Instructions to follow:
Say how many lines below contain the word "discount". The number is the entire reply.

Modification records
______

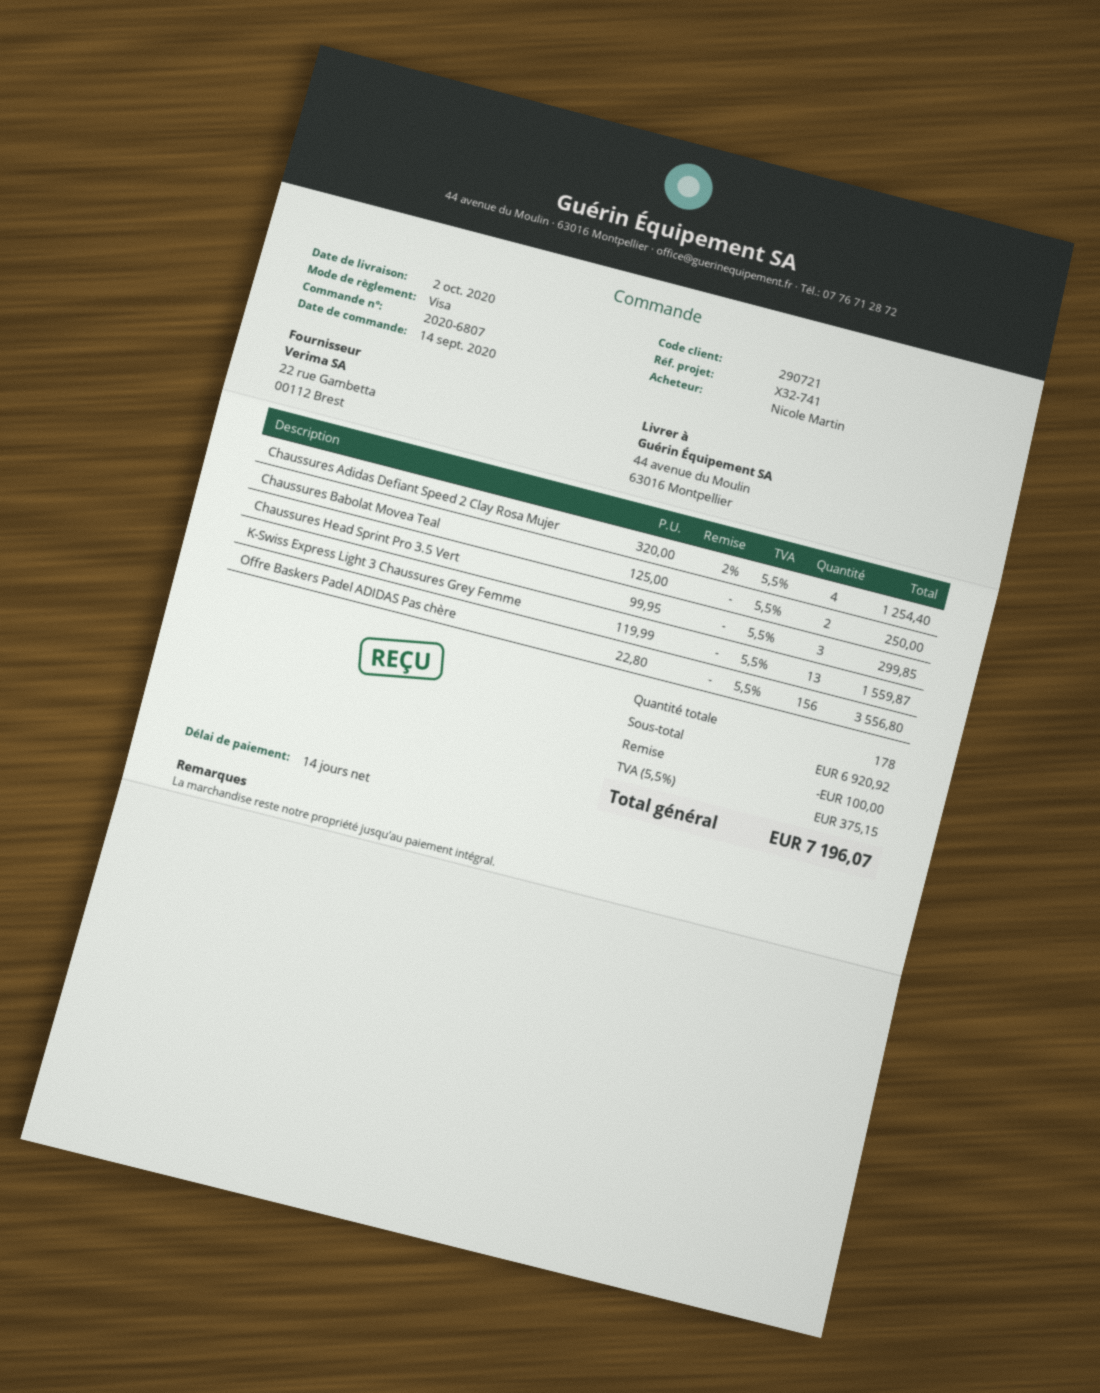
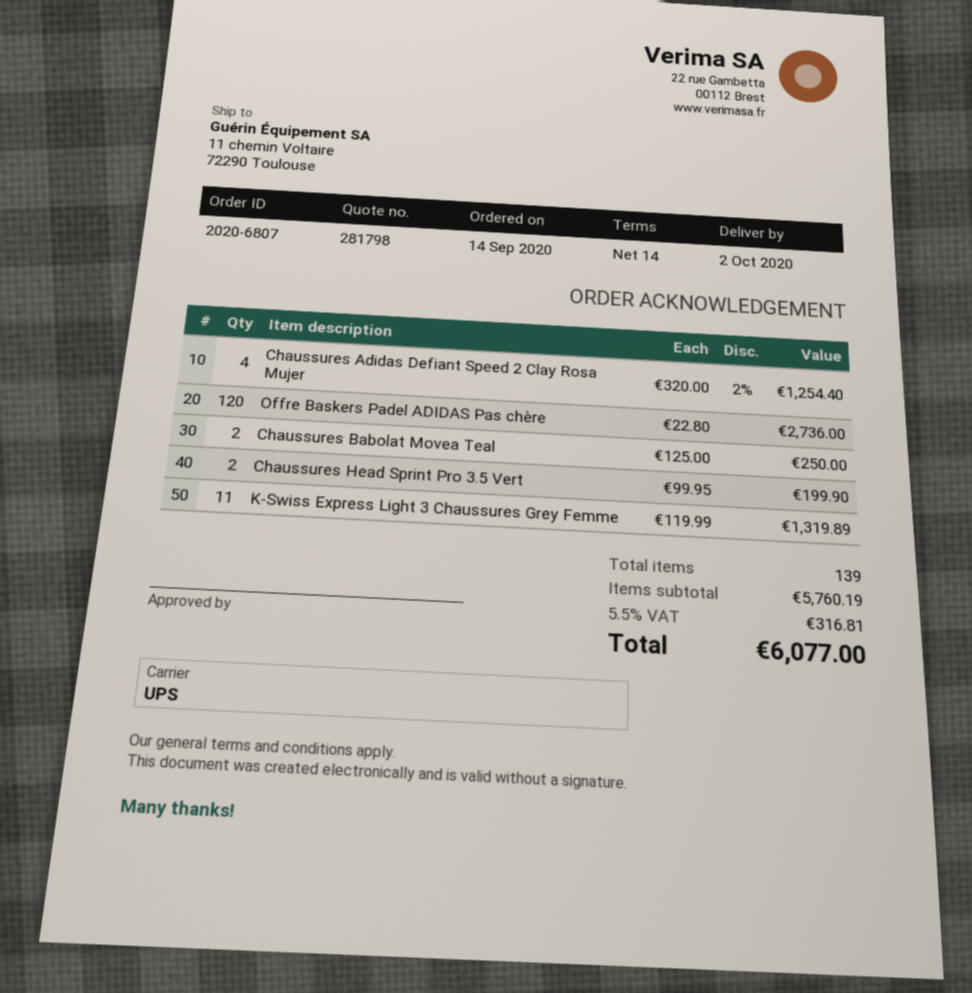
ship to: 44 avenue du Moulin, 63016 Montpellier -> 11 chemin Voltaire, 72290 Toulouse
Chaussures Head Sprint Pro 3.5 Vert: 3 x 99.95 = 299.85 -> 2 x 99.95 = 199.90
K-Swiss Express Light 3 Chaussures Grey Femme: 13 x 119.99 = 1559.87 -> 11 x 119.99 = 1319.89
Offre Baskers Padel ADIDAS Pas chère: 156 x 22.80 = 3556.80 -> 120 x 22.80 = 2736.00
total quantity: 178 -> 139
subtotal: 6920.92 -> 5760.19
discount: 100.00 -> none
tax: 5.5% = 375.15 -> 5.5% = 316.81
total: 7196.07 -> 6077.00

______

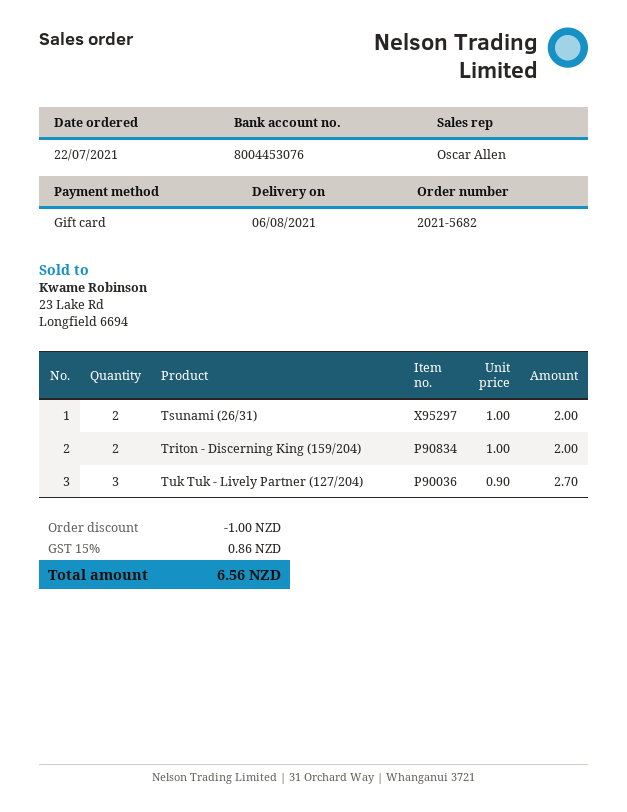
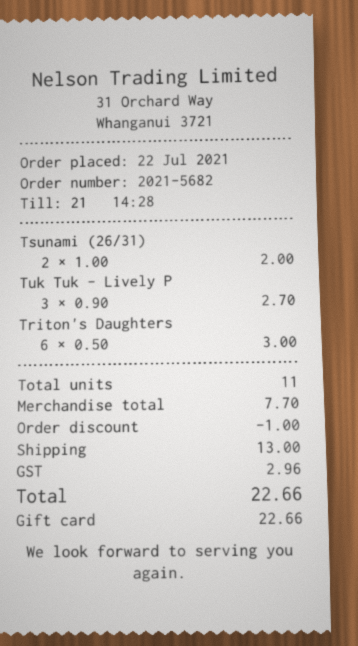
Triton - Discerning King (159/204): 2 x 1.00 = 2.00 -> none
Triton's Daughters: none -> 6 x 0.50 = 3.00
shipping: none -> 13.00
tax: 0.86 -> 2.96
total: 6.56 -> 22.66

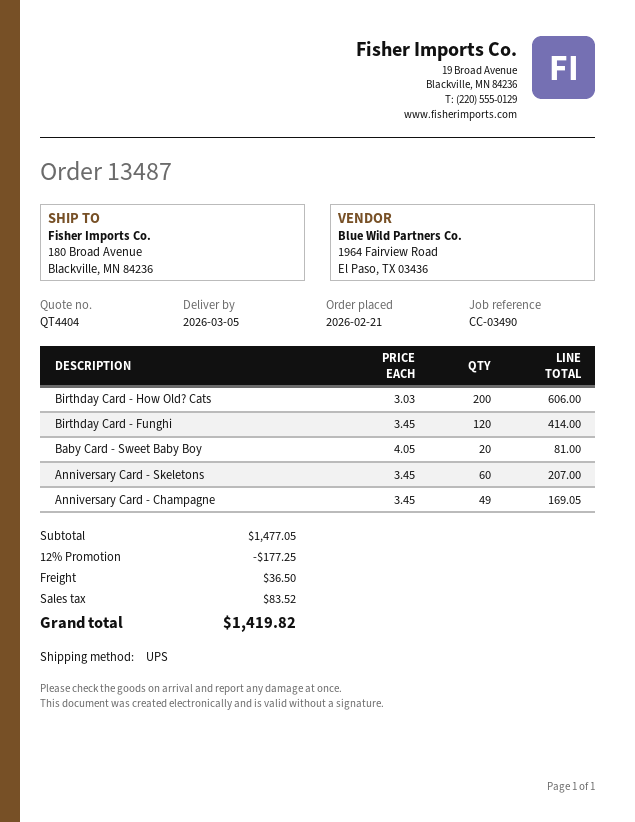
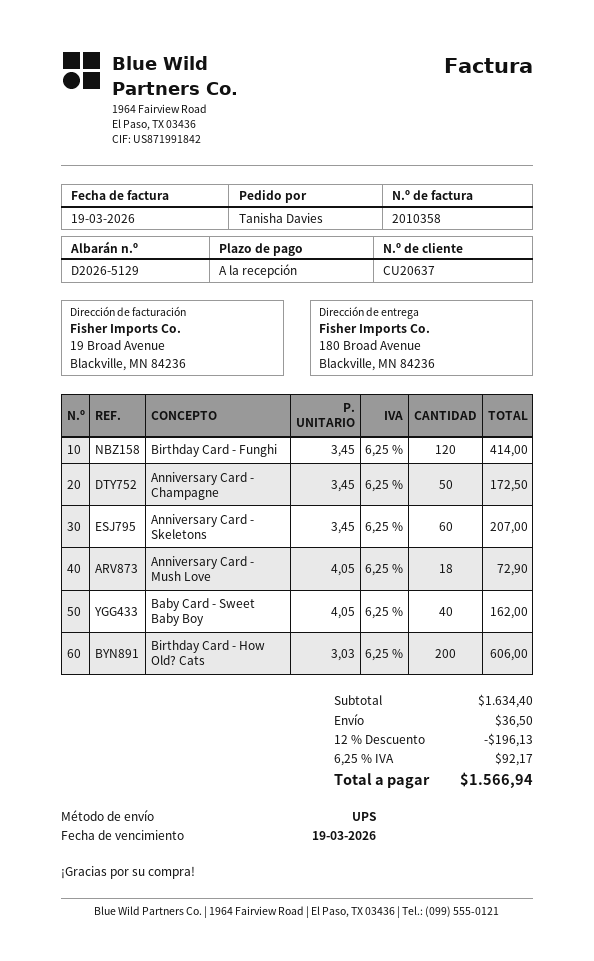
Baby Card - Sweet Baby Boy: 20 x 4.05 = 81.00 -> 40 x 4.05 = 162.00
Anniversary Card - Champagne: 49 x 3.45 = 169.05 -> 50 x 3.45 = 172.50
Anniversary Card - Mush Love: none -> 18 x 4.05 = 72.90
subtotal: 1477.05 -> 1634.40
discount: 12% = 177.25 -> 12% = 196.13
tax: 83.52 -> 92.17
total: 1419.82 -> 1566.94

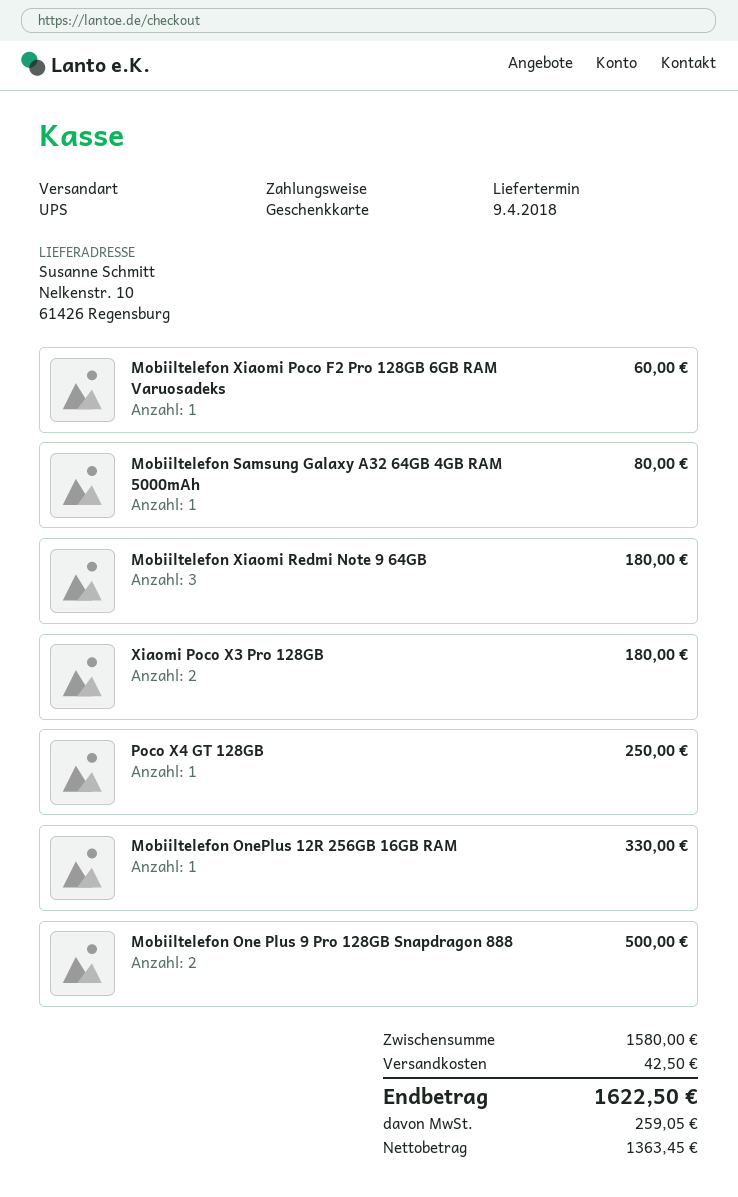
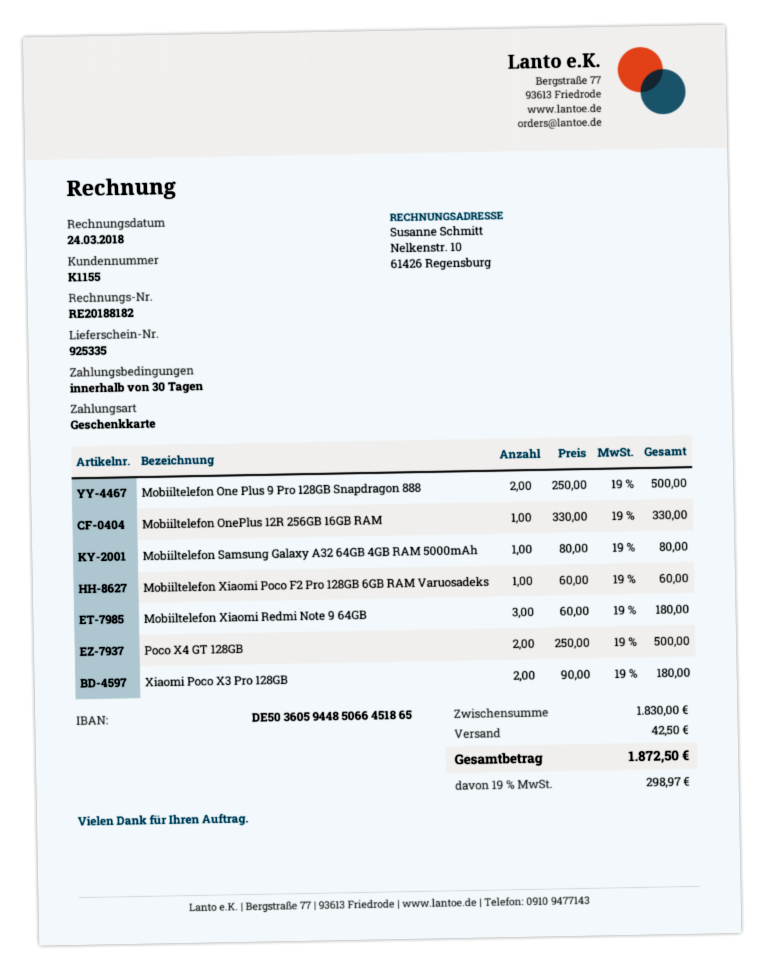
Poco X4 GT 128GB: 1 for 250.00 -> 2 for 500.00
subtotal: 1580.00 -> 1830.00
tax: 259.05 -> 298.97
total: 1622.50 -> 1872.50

______

Output of the task:
2